(Collection entries)
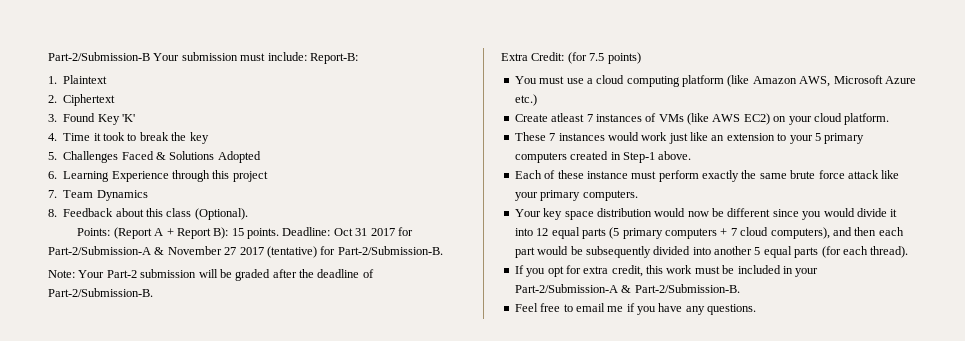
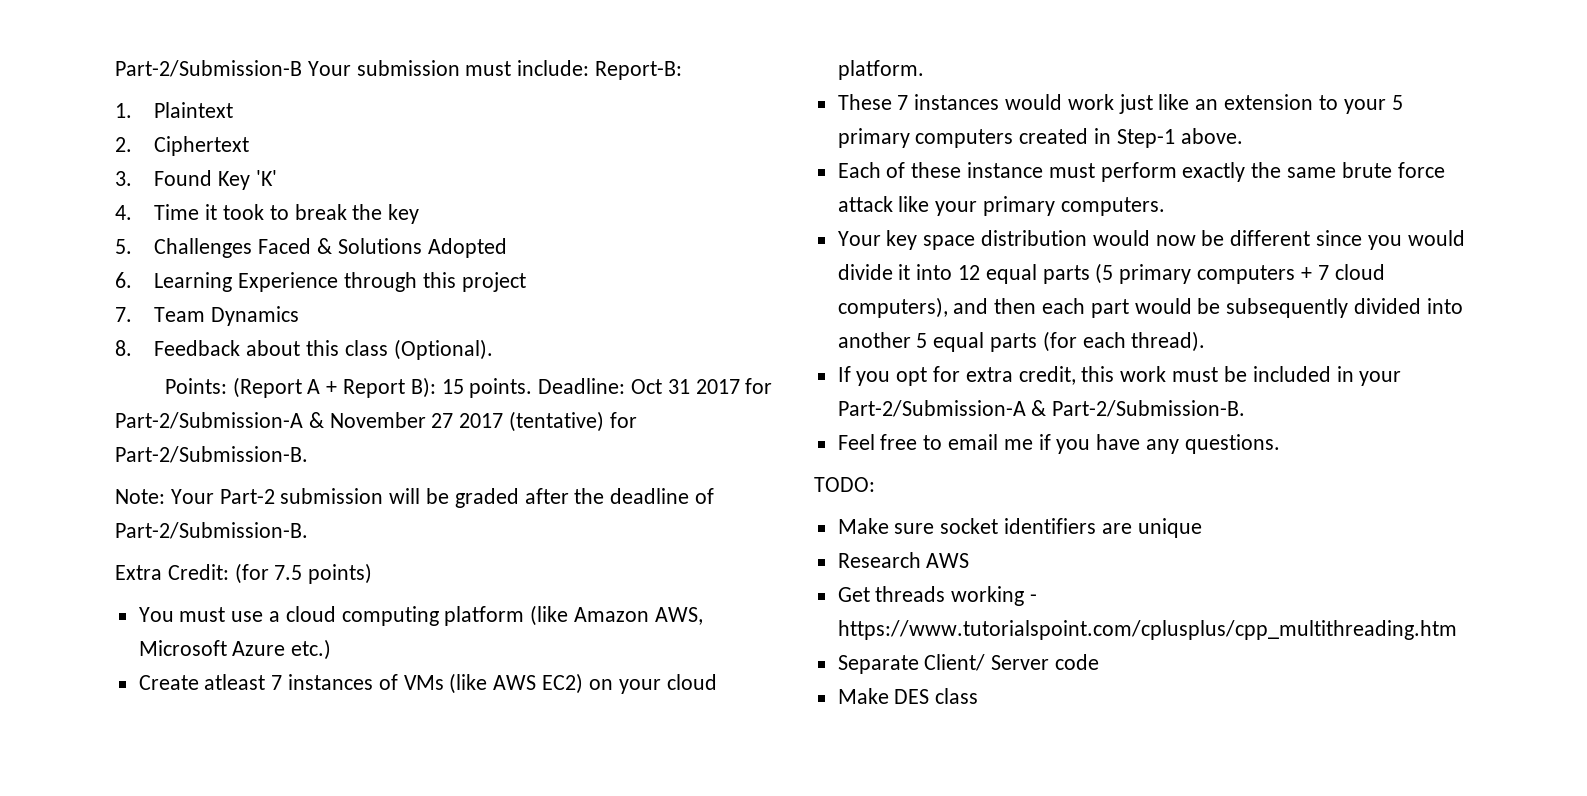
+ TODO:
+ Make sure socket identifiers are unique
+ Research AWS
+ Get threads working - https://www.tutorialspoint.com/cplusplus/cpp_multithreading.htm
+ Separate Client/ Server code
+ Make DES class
* * *
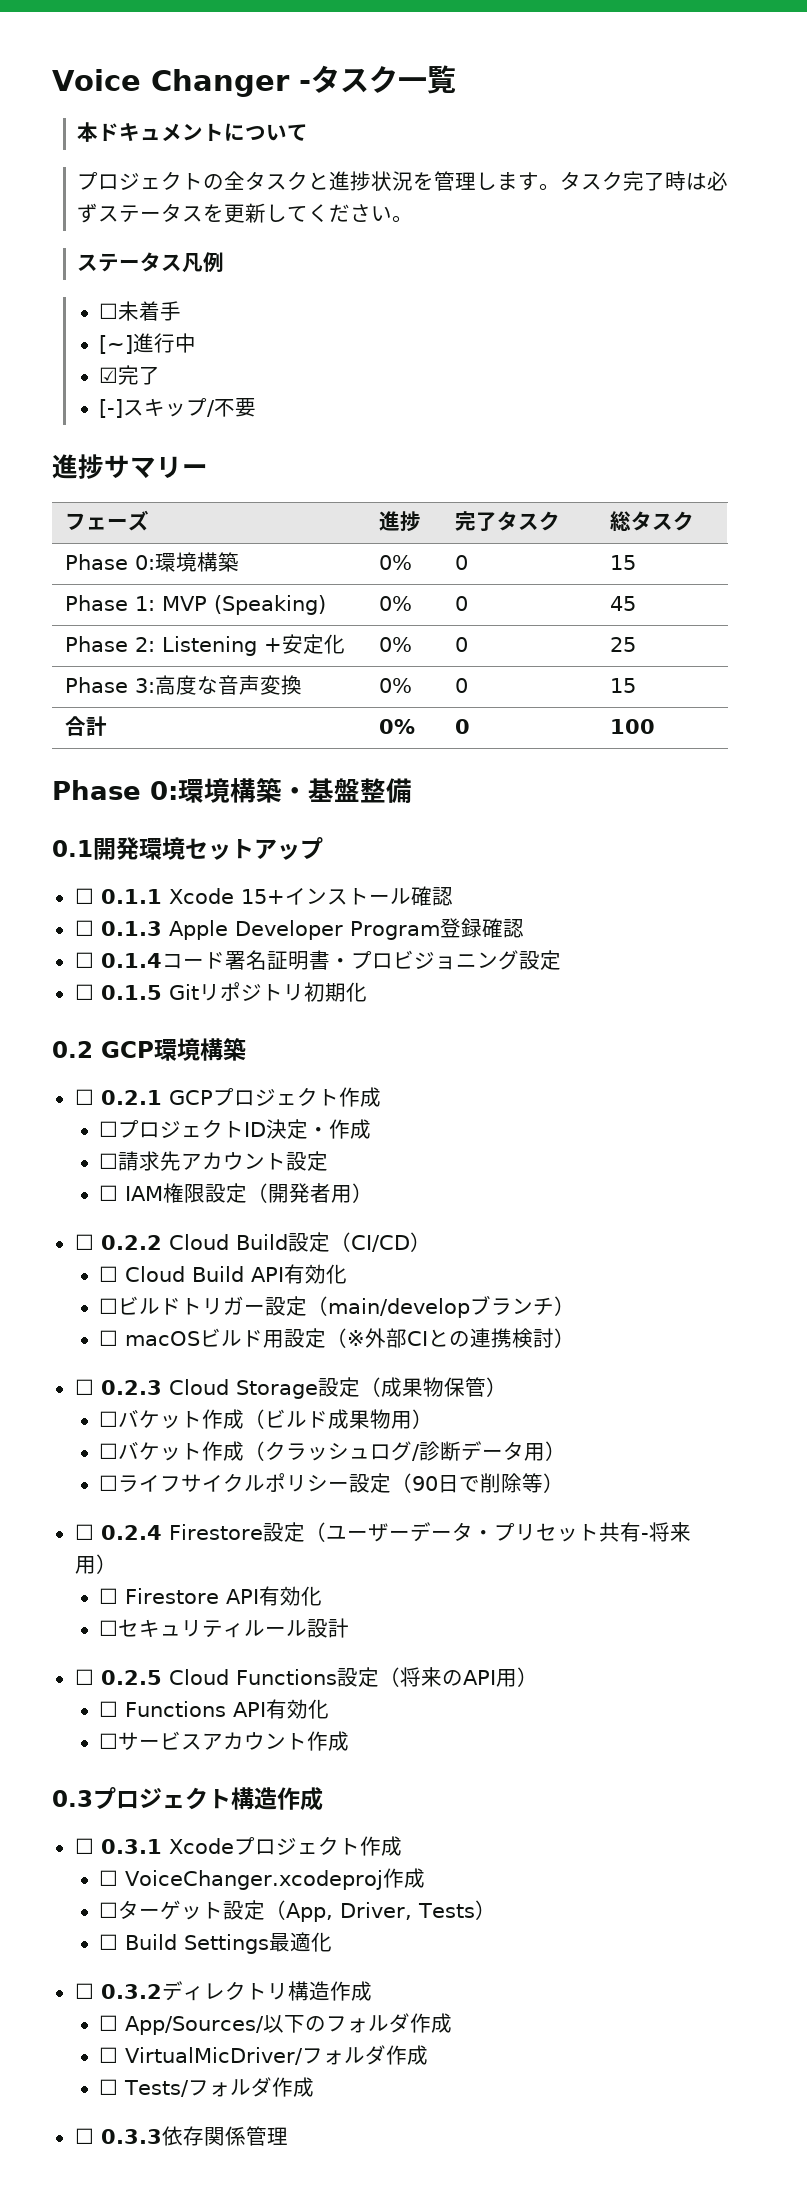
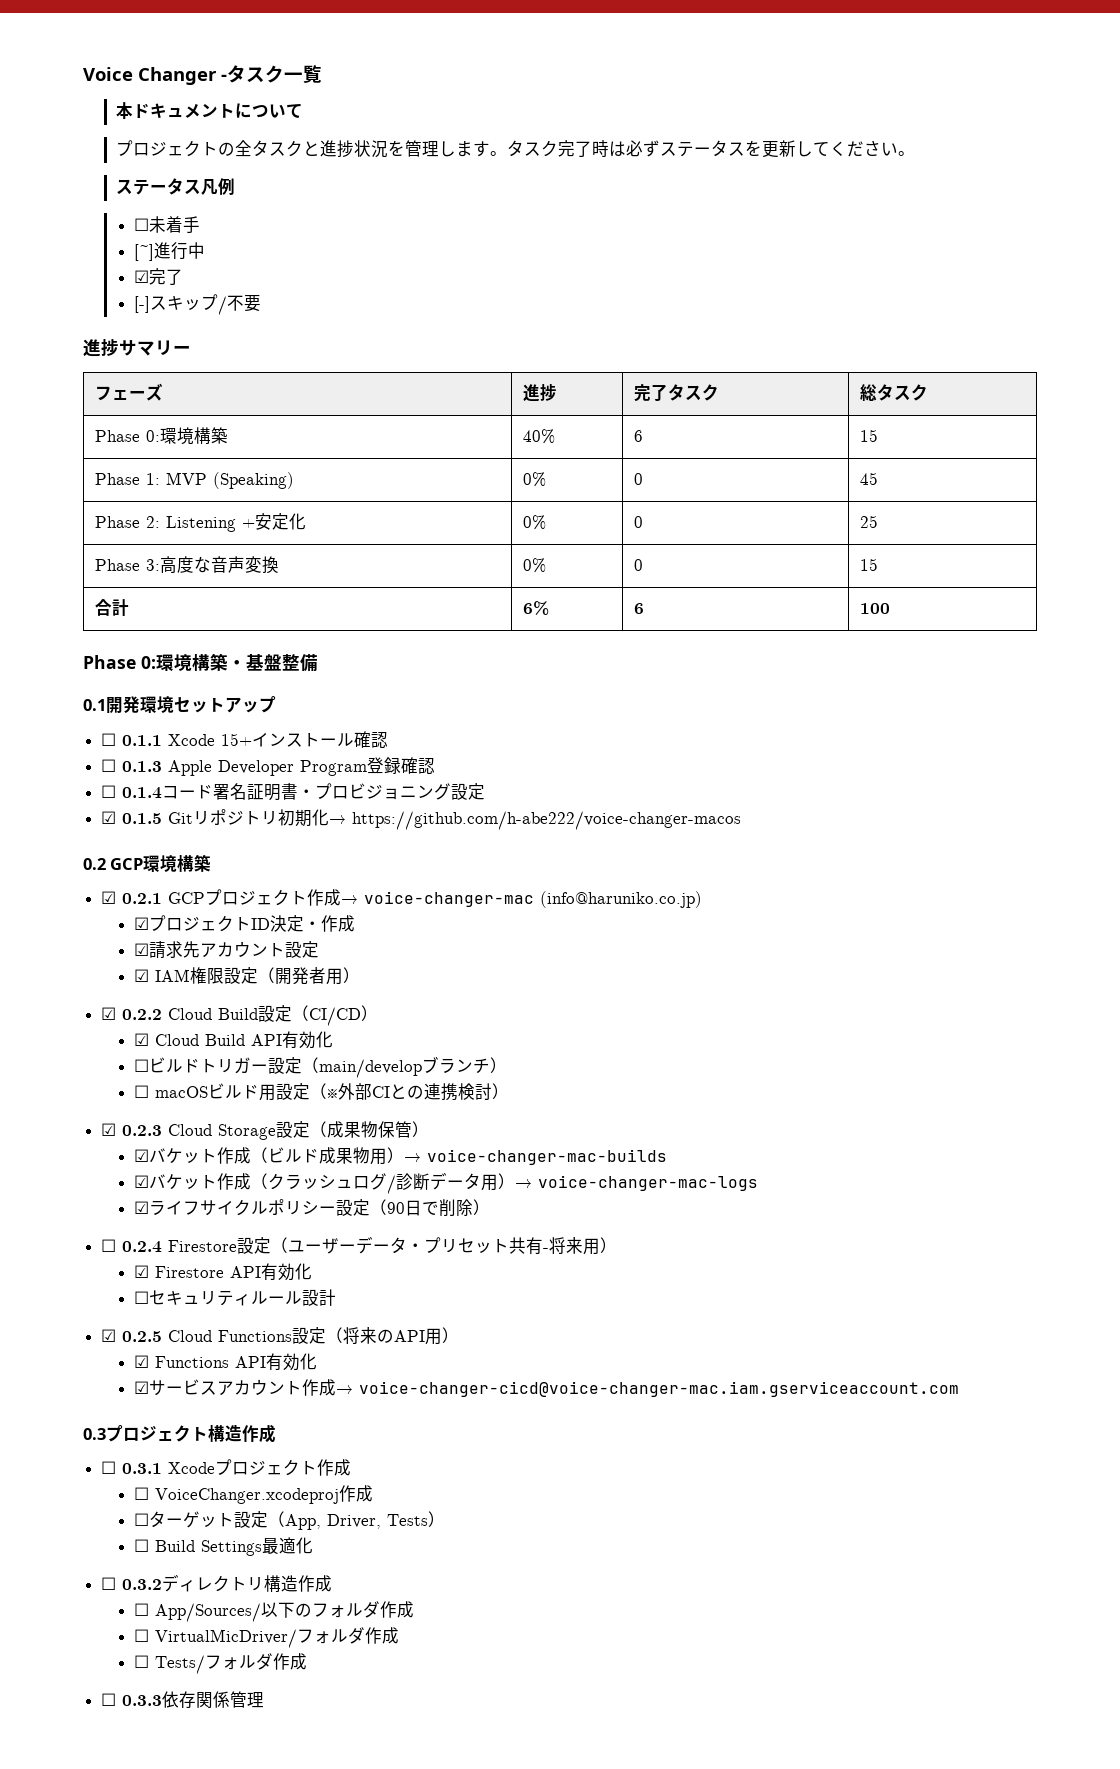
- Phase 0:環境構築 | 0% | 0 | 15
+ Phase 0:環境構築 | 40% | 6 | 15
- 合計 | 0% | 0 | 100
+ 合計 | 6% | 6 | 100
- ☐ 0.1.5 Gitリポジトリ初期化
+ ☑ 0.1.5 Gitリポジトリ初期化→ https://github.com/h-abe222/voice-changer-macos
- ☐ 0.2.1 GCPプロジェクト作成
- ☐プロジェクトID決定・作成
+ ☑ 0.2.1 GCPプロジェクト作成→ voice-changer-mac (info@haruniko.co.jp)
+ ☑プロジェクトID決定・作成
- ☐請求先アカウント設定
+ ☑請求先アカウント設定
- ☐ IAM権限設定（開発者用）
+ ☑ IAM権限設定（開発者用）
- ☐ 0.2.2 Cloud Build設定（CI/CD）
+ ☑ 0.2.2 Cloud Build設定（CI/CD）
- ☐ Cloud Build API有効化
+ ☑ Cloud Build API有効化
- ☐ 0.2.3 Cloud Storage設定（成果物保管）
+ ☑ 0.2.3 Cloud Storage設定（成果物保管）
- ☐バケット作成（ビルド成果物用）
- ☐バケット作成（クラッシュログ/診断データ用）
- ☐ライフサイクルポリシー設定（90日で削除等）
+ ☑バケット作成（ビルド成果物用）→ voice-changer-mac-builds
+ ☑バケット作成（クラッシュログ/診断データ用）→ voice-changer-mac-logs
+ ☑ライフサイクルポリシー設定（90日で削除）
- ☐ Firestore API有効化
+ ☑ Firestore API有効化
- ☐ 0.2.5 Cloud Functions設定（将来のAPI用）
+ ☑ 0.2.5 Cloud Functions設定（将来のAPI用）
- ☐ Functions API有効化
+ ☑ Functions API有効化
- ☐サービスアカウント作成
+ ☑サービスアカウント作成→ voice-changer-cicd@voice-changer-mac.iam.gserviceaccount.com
==
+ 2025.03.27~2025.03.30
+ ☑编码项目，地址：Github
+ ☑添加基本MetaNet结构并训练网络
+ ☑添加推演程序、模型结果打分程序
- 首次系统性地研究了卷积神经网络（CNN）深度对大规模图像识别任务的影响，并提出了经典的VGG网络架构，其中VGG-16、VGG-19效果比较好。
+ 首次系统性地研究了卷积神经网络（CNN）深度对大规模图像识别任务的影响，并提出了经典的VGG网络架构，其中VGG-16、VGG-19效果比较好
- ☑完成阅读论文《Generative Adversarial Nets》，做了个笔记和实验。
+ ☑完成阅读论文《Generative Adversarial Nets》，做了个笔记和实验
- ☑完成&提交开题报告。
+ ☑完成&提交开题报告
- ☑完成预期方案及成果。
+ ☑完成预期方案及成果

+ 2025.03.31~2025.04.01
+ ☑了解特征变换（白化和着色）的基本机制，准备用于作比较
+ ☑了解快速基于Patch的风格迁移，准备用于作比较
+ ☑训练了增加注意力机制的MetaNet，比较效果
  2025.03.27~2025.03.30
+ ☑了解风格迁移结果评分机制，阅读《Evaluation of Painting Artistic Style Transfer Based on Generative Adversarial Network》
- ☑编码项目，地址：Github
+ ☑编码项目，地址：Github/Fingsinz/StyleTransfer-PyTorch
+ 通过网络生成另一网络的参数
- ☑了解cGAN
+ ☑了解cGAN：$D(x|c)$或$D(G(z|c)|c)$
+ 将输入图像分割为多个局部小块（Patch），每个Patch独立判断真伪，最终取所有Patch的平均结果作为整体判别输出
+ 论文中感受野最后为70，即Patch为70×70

→ What you should do: Report every line of the data in which "编码项目" appears.

→ Solution to the exercise:
+ ☑编码项目，地址：Github
- ☑编码项目，地址：Github
+ ☑编码项目，地址：Github/Fingsinz/StyleTransfer-PyTorch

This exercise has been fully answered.